The term Illuminati (/ɪˌluːmɪˈnɑːti/; plural of Latin illuminatus, 'enlightened') is a name given to several groups, both real and fictitious. Historically, the name usually refers to the Bavarian Illuminati, an Enlightenment-era secret society founded on 1 May 1776 by Adam Weishaupt. They have been referred to in popular culture, in books and comics, television and films, and games. A number of novelists, playwrights and composers are alleged to have been Illuminati members and to have reflected this in their work. Early conspiracy theories surrounding the Illuminati have inspired various creative works, and continue to do so.

== Books and comics ==
- Gothic literature had a particular interest in the theme of the Illuminati. The Cambridge Companion to Gothic Fiction states that readers had a "scandalous vogue for German tales of the Illuminati." The Illuminati have a role in Horrid Mysteries, as in Montague Summers' introduction to a later reprint of it. The Illuminati also turn up in two spoofs of the gothic genre, which both also reference Horrid Mysteries, Northanger Abbey by Jane Austen and Nightmare Abbey by Thomas Love Peacock.
- A number of writers have pointed out Mary Shelley's familiarity with the early anti-Illuminati text, Memoirs Illustrating the History of Jacobinism (1797–98), due to Percy Bysshe Shelley's enthusiasm for it.
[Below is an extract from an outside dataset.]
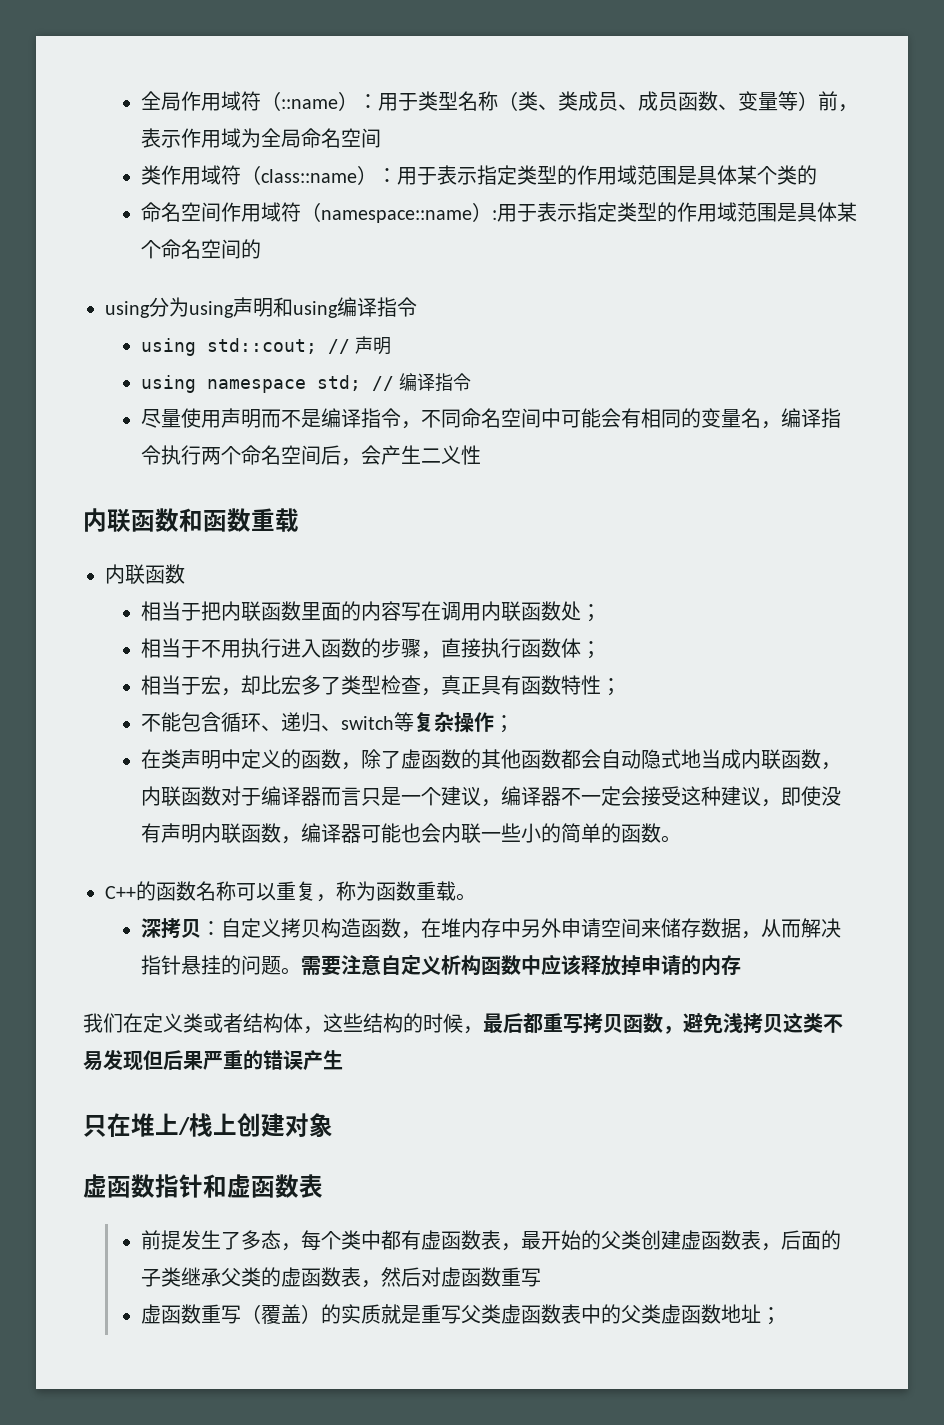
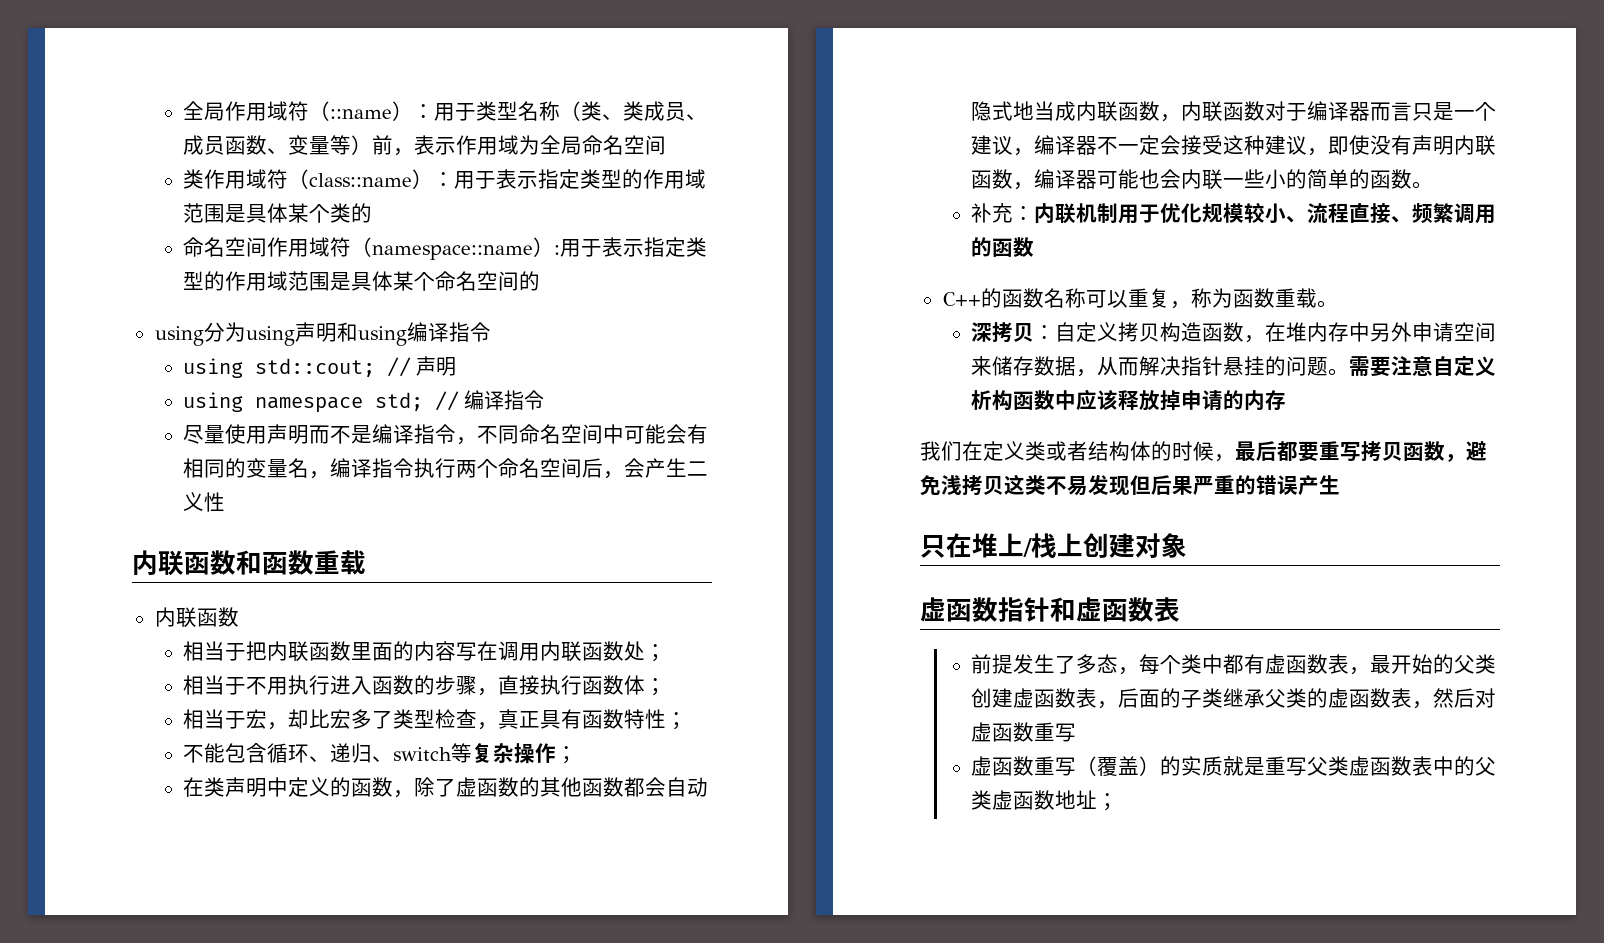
(682, 839) none -> [971,202,1497,224] [971,237,1035,257] // 补充：内联机制用于优化规模较小、流程直接、频繁调用的函数
[303,1013,403,1034] ，这些结构 -> (1151, 451) none
(543, 1023) none -> [1298,441,1319,462] 要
They describe the Memoirs influence in Frankenstein, and point to Frankenstein's monster as an amalgam of Shelley's Illuminati-influenced ideas as well as of the Illuminati itself, with the monster being created in Ingolstadt, where the Illuminati had been formed.
- The Illuminatus! Trilogy by Robert Shea and Robert Anton Wilson is a three-book science fiction series published in the 1970s, which is regarded as a cult classic. An incomplete comic book version of the Illuminatus! was produced and published by Eye-n-Apple Productions and Rip Off Press between 1987 and 1991. A nine-hour theatrical adaptation was produced by Ken Campbell.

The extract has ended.